Carolyn Elefant offers a preview at the chapter she's contributing to an upcoming edition of the ABA's book, "Flying Solo." In "How Not to Be Lonely," Elefant writes,
Ironically, one of the greatest benefits of starting a law firm - being able to work alone - may actually be one of the greatest hazards of solo practices, as this Q&A from the Massachusetts Bar Association website points out (thanks to my fellow blogger David Giacalone for sending this article my way).
I appreciate Carolyn's point. There is a sense of isolation away from the superficial hustle and bustle of a large law firm. I don't know why I should feel any less involved now as an independent as I did before, but in honesty I do feel less 'in the loop.' It doesn't really make sense. I have no problem being alone. I can be social, and have all the right skills. But I don't need other people around.

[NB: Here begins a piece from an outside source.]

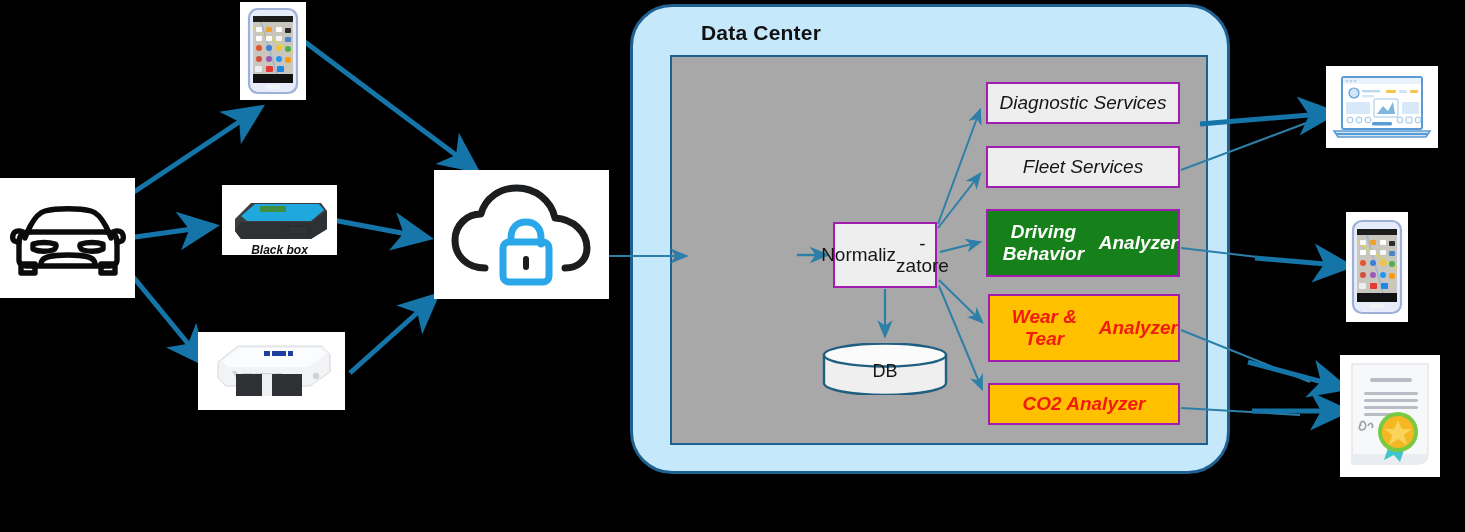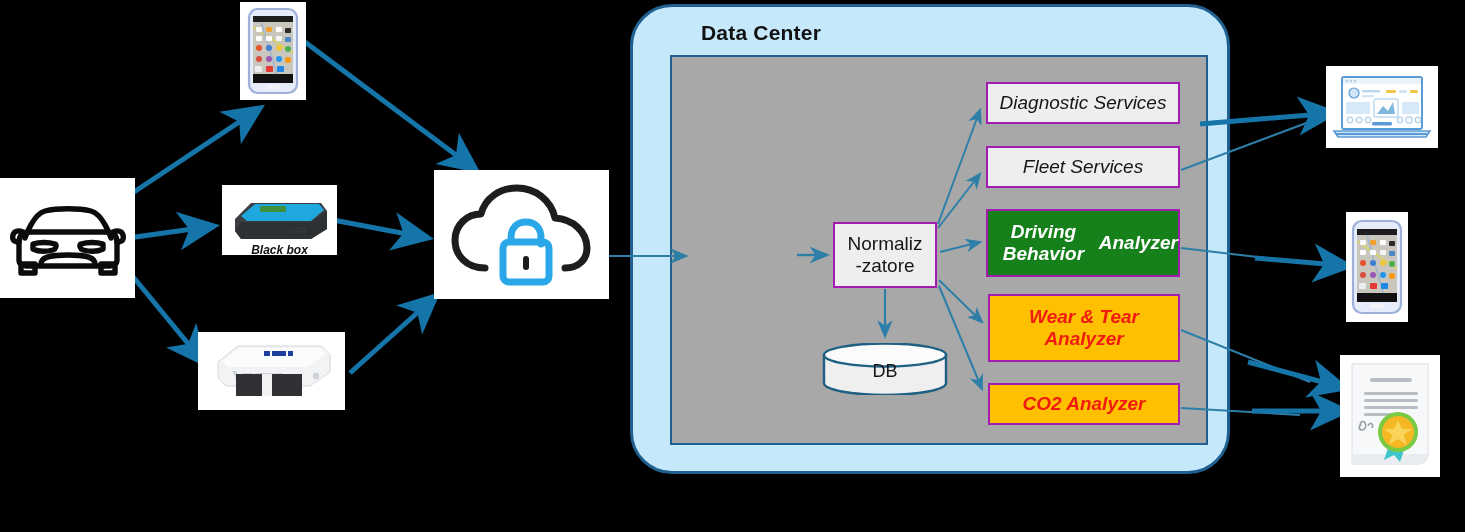"Normaliz" #box-normalizer { flex-direction: column -> row }
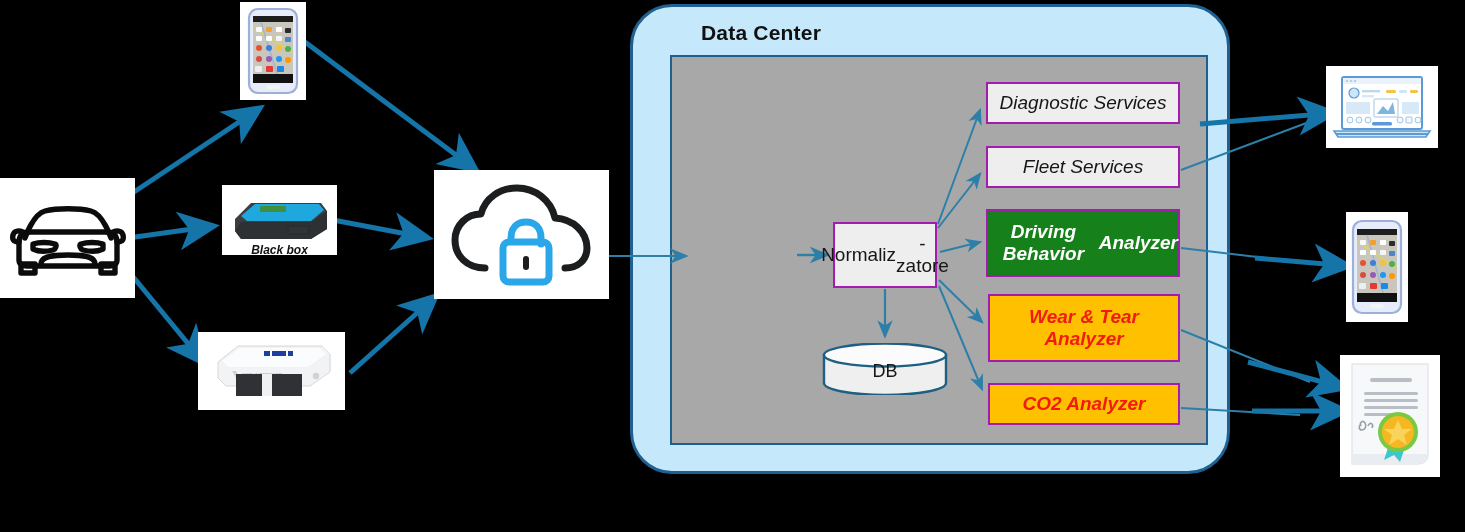"Wear & Tear" #box-wear { flex-direction: column -> row }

I was so busy billing hours at my old 10 lawyer 40 person law firm, I rarely socialized during business hours or thereafter. I felt a subtle guilt in talking to friends and family on the phone while at work [when I could be billing clients], and neither visited me except in rare circumstances. Yet, there was more of a sense of 'invovlement.'
Today, I sit in MY office doing things MY way under MY rules [or lack thereof]. Friends and family stop by regularly. Clients visit more often. I love this lifestyle as well as my practice. But if I don't make it a point to schedule lunch dates and activities with other lawyers, I start to get a little unsettled and disconnected.
A small firm or non-solo independent practitioner needs certain qualities to succeed:
- be self-motivated;
- be steady and efficient worker;
- be motivated to get out of the office and mix among peers.